HMB may act as a gateway to help keep your muscles in balance by slowing muscle breakdown. In fact, HMB has been shown to help preserve muscle mass in healthy older adults. Maintaining a well-balanced diet rich in protein and exercising regularly supports the natural balance.5
“Levels of HMB in the body are significantly correlated with existing muscle mass.6 One thing we can do to benefit our muscle health is eat a good diet, including getting more HMB and keeping up with strength building exercise," points out Pereira.
How to Get HMB
Getting more HMB naturally isn’t always easy. In the body, less than five percent of all leucine is converted to HMB.7 Even on a good day, protein-packed foods can leave adults coming up short.
Pereira agrees that meeting HMB goals through food alone is very difficult. "You'd have to eat around 6,000 avocados to get enough to get a few grams of HMB" she explains, "and I think you'd turn green before you got there."
It's a joke, but it's also a problem she and the Abbott team have worked hard at driving education around to help doctors and people understand how to supplement with HMB to help preserve muscle mass.
Getting in the practice of incorporating supplements with or containing HMB into your diet can support muscle health. Talk to your healthcare provider or a dietician.
"Our goal is to help people stay healthy," says Pereira. "At the end of the day, we want people to live their best life."

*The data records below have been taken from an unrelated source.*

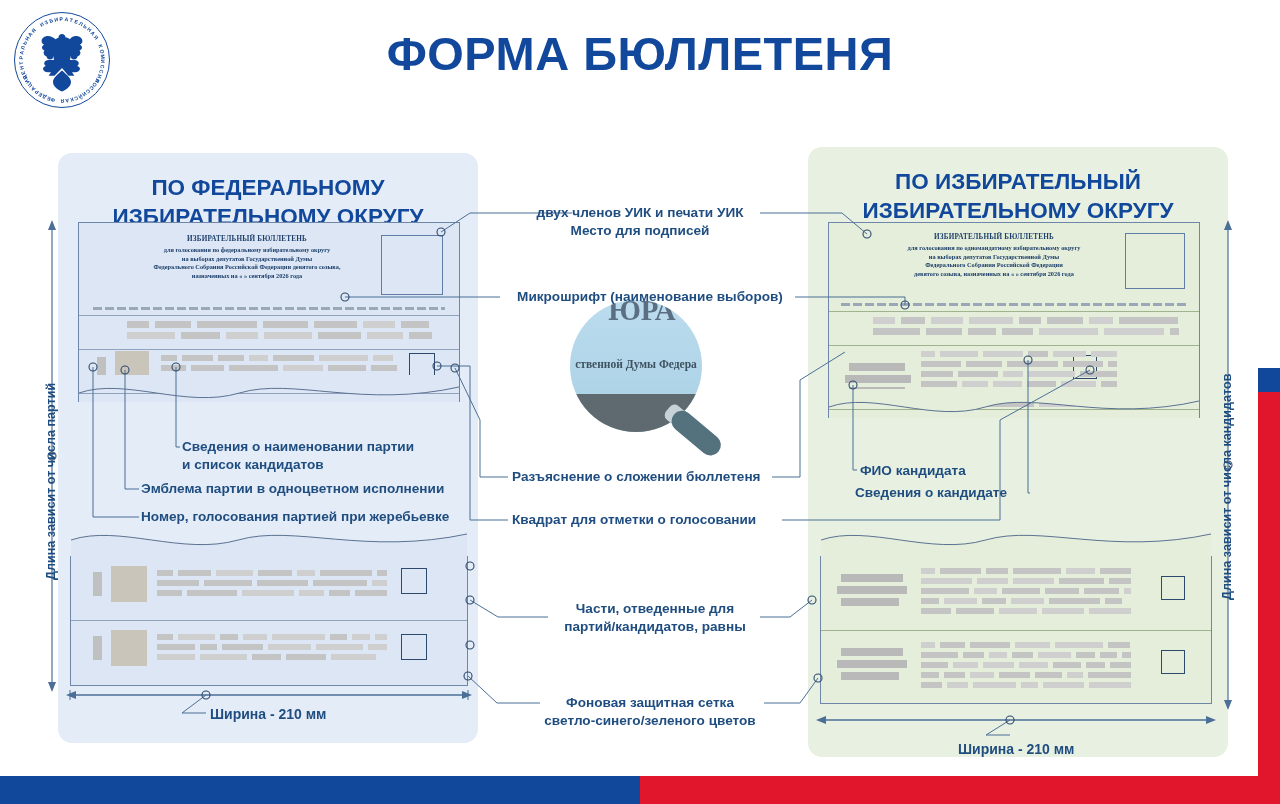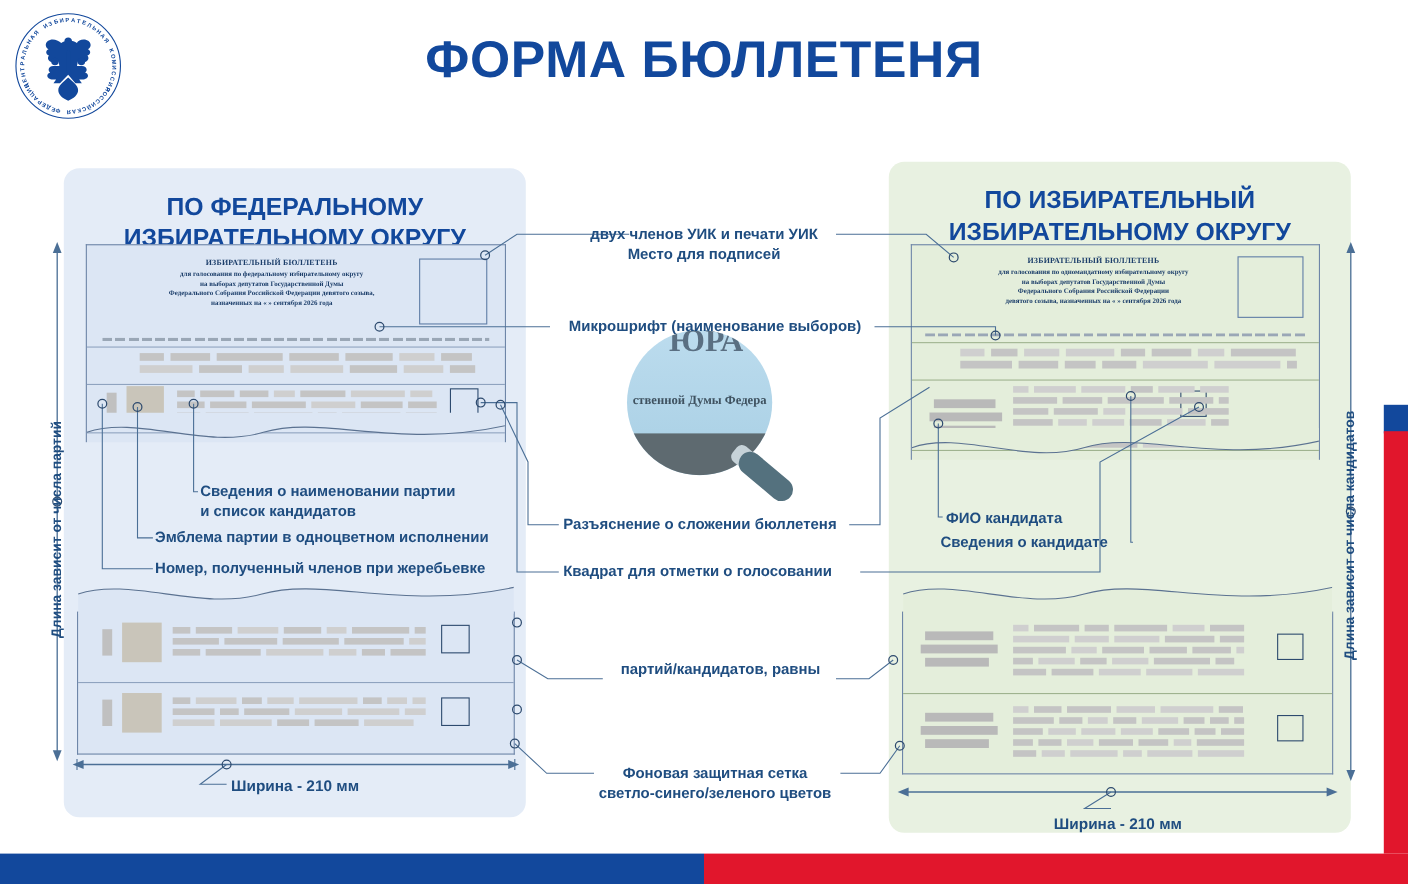--- a/index.html
+++ b/index.html
@@ -556,7 +556,7 @@
   <div>и список кандидатов</div>
 </div>
 <div class="note" style="left:141px;top:480px;width:340px;">Эмблема партии в одноцветном исполнении</div>
-<div class="note" style="left:141px;top:508px;width:340px;">Номер, полученный членов при жеребьевке</div>
+<div class="note" style="left:141px;top:508px;width:340px;">Номер, голосования партией при жеребьевке</div>
 
 <div class="note" style="left:860px;top:462px;width:240px;">ФИО кандидата</div>
 <div class="note" style="left:855px;top:484px;width:240px;">Сведения о кандидате</div>

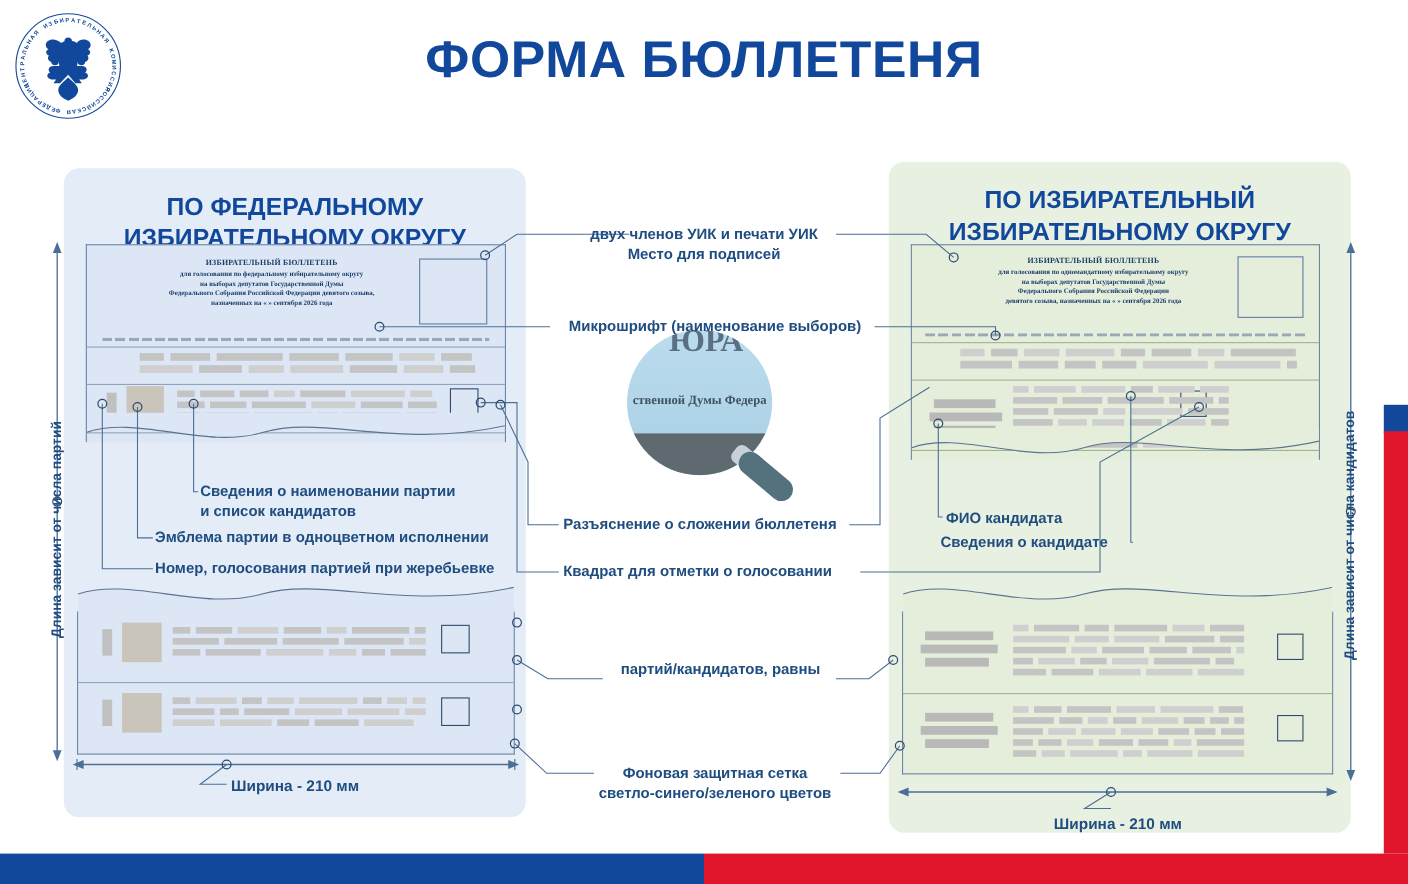--- a/index.html
+++ b/index.html
@@ -562,6 +562,7 @@
 <div class="note" style="left:855px;top:484px;width:240px;">Сведения о кандидате</div>
 
 <div class="note ctr" style="left:540px;top:600px;width:230px;">
+  <div>Части, отведенные для</div>
   <div>партий/кандидатов, равны</div>
 </div>
 <div class="note ctr" style="left:525px;top:694px;width:250px;">

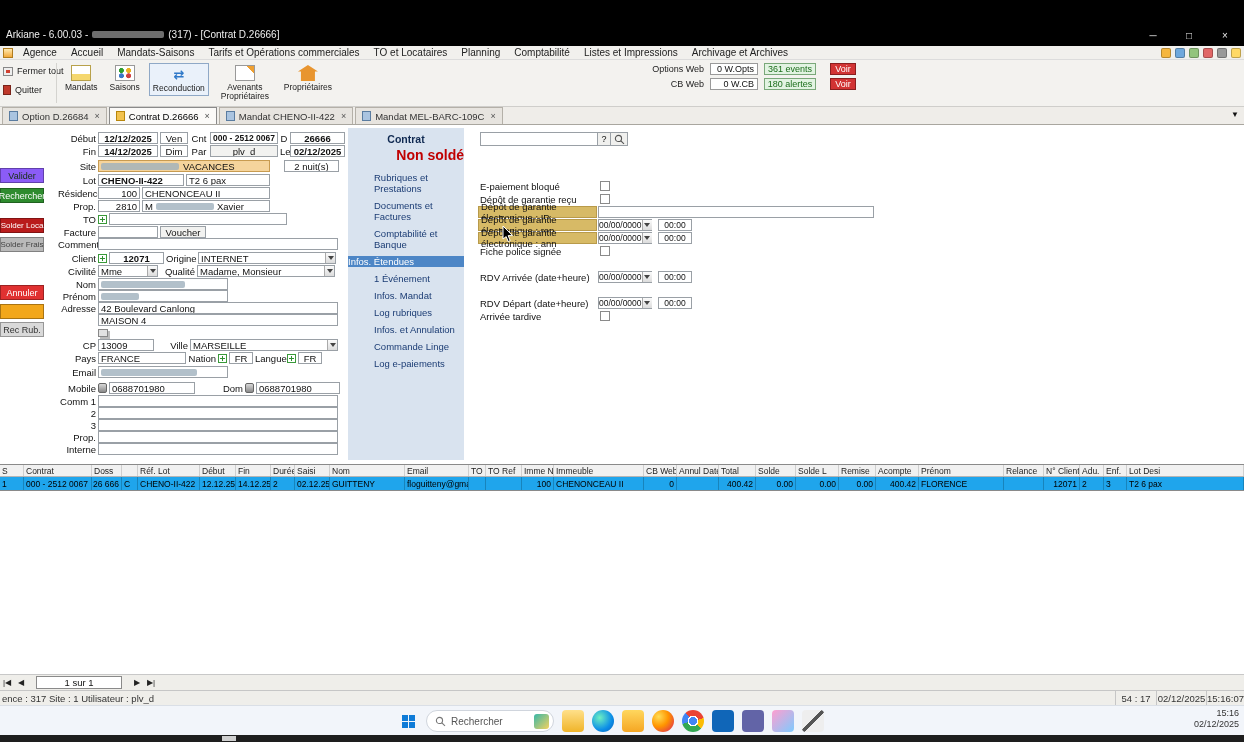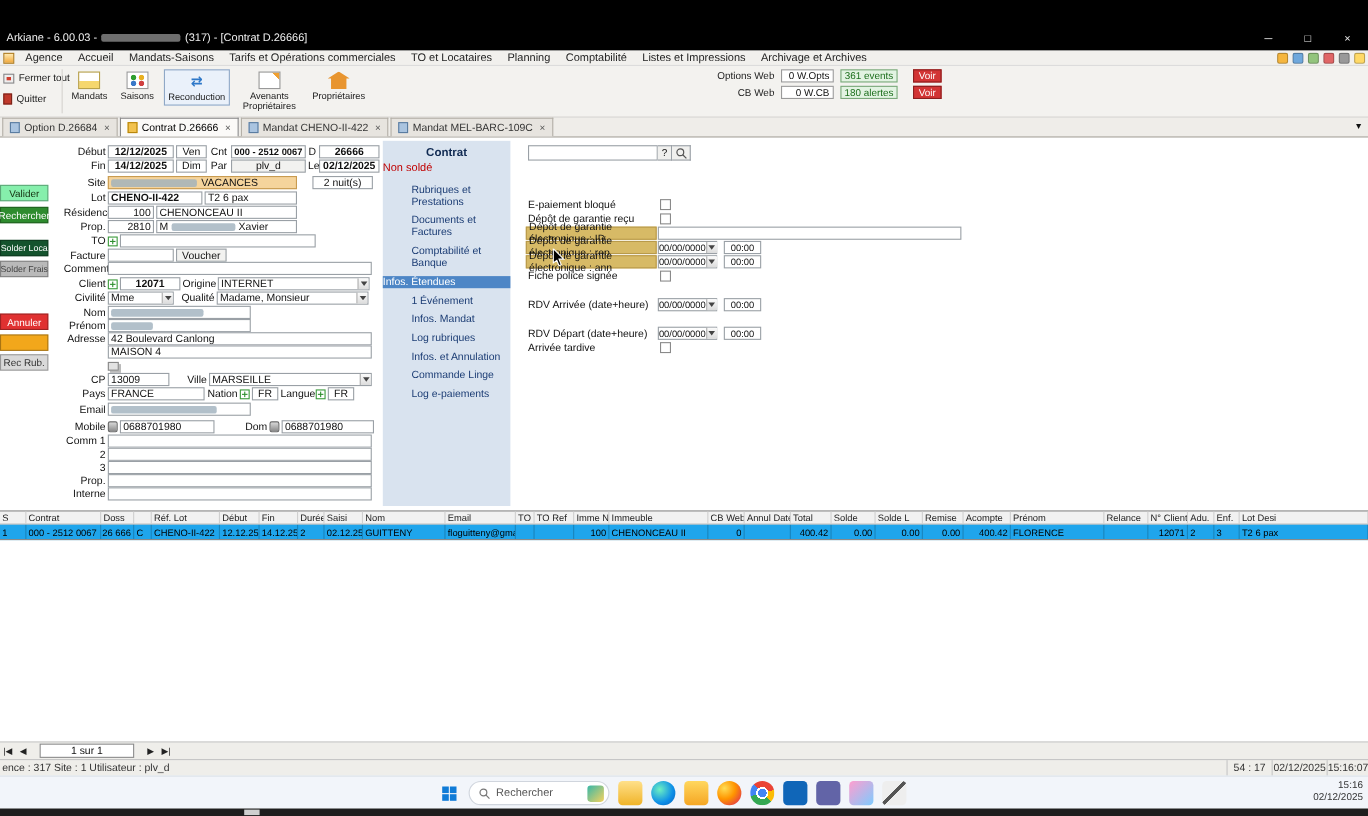--- a/index.html
+++ b/index.html
@@ -91,7 +91,7 @@
   
   .navpanel{position:absolute;left:348px;top:128px;width:116px;height:332px;background:#d9e3ef}
   .nav-title{margin-top:5px;text-align:center;font-size:10.5px;font-weight:bold;color:#102a52}
-  .nav-status{text-align:left;font-size:10px;font-weight:normal;color:#c00000;margin-top:2px}
+  .nav-status{text-align:right;font-size:14px;font-weight:bold;color:#c00000;margin-top:2px}
   .nav-item{margin:6px 4px 0 26px;width:86px;font-size:9.5px;line-height:11px;color:#1b3c74;cursor:default}
   .nav-item.first{margin-top:9px}
   .nav-item.sel{margin-left:0;margin-right:0;width:116px;background:#4d86c6;color:#fff}

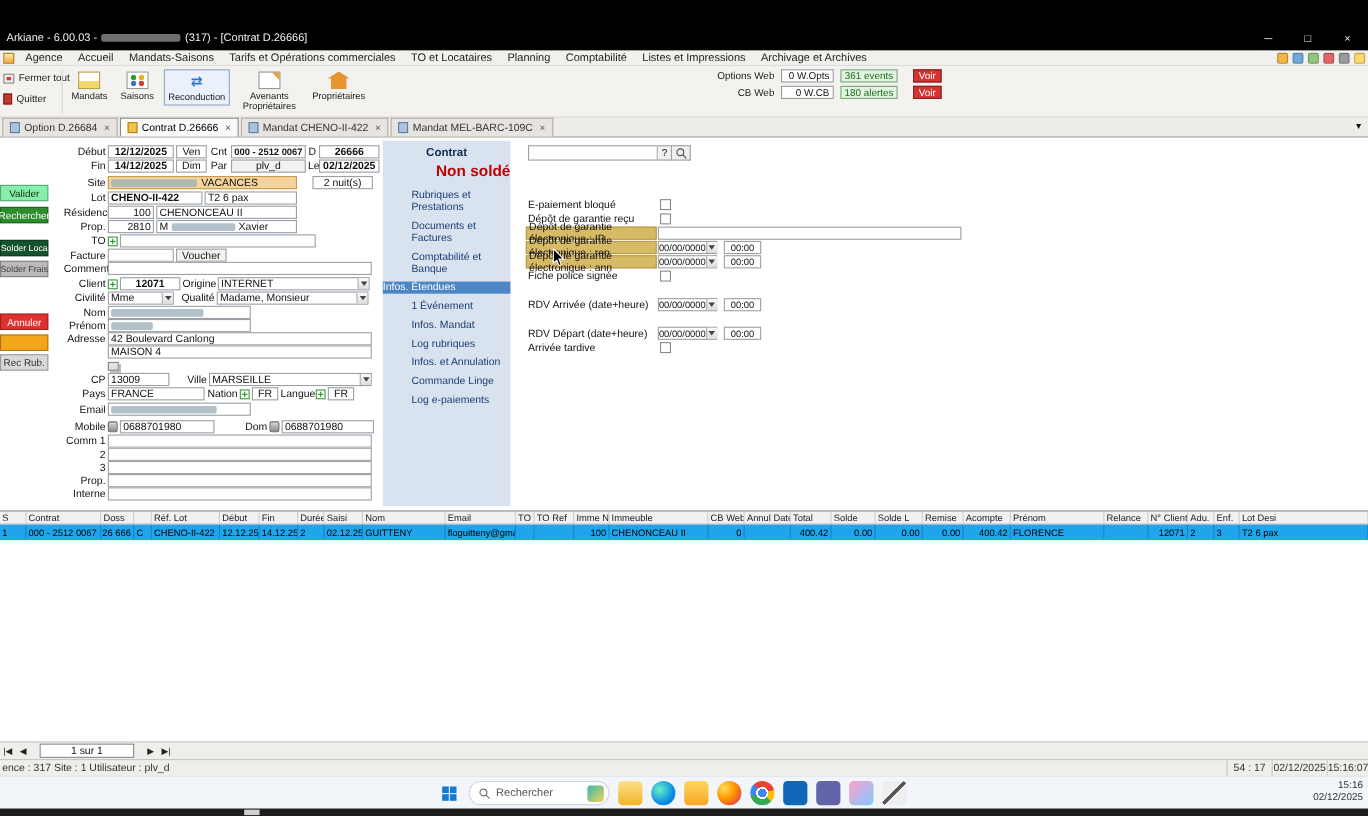--- a/index.html
+++ b/index.html
@@ -256,7 +256,7 @@
     <span class="tab-chevron">▼</span>
   </div>
 
-  <div class="sbtn" style="top:168px;background:#86efac;color:#14300f">Valider</div>
+  <div class="sbtn" style="top:168px;background:#8b5cf6;color:#14300f">Valider</div>
   <div class="sbtn" style="top:188px;background:#2e8b2e;color:#fff">Rechercher</div>
   <div class="sbtn" style="top:218px;background:#14532d;color:#fff;font-size:8px">Solder Loca</div>
   <div class="sbtn" style="top:237px;background:#b9b9b9;color:#444;font-size:8px">Solder Frais</div>

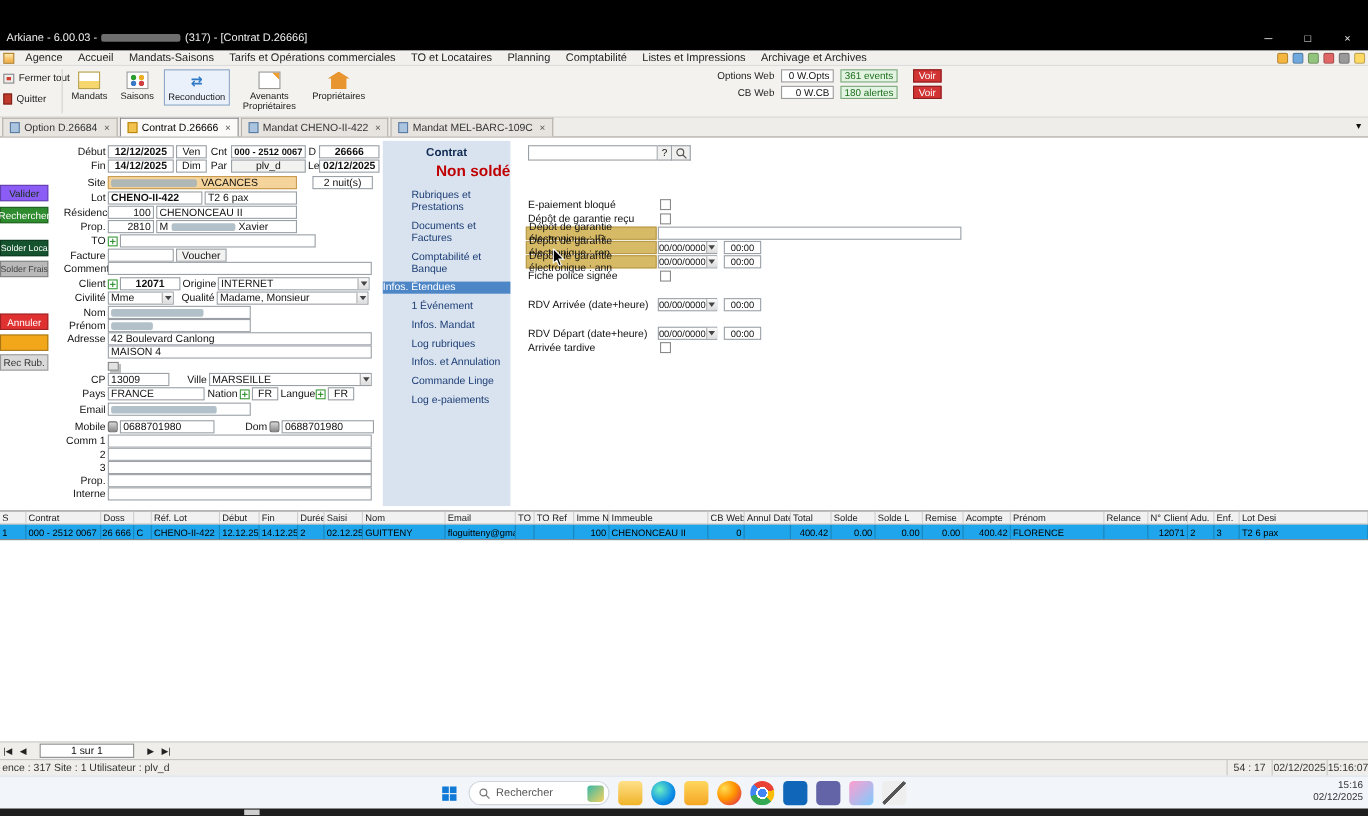--- a/index.html
+++ b/index.html
@@ -258,7 +258,7 @@
 
   <div class="sbtn" style="top:168px;background:#8b5cf6;color:#14300f">Valider</div>
   <div class="sbtn" style="top:188px;background:#2e8b2e;color:#fff">Rechercher</div>
-  <div class="sbtn" style="top:218px;background:#14532d;color:#fff;font-size:8px">Solder Loca</div>
+  <div class="sbtn" style="top:218px;background:#b91c1c;color:#fff;font-size:8px">Solder Loca</div>
   <div class="sbtn" style="top:237px;background:#b9b9b9;color:#444;font-size:8px">Solder Frais</div>
   <div class="sbtn" style="top:285px;background:#e03131;color:#fff">Annuler</div>
   <div class="sbtn" style="top:304px;background:#f2a71b"></div>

References: 1. Argilés JM, Campos N, Lopez-Pedrosa JM, et al. Skeletal Muscle Regulates Metabolism via Interorgan Crosstalk: Roles in Health and Disease. JAMDA 2016;17(9):789-796. 2. Zhang Z, Rathmacher J, Coates C, et al. Occurrence of β-Hydroxy-β-Methylbutyrate in Foods and Feeds. FASEB J. 1994;8:A464 [Abstract 2685]. 3. Cruz-Jentoft AJ, Landi F, Schneider SM, et al. Prevalence of and interventions for sarcopenia in ageing adults: a systematic review. Report of the International Sarcopenia Initiative (EWGSOP and IWGS). Age and Ageing 2014;43:748-759. 4. Prado CM, Purcell SA, Alish C, et al. Implications of low muscle mass across the continuum of care: a narrative review. Ann Med 2018;50(8):675-693. 5. Stout JR, Smith-Ryan AE, Fukuda DH, et al. Effect of calcium β-hydroxy-β-methylbutyrate (CaHMB) with and without resistance training in men and women 65+ yrs: A randomized, double-blind pilot trial. Exp Gerontol 2013;48(11):1303-1310. 6. Kuriyan R, Lokesh DP, Selvam S, et al. The relationship of endogenous plasma concentrations of β-Hydroxy-β-Methyl Butyrate (HMB) to age and total appendicular lean mass in humans. Exp Gerontol 2016;81:13-18. 7. Walker DK, Thaden JJ, Wierzchowska-McNew A, et al. Determination of β-hydroxy-β-methylbutyrate concentration and enrichment in human plasma using chemical ionization gas chromatography tandem mass spectrometry. Chromatogr B Analyt Technol Biomed Life Sci. 2017;1040:233–238.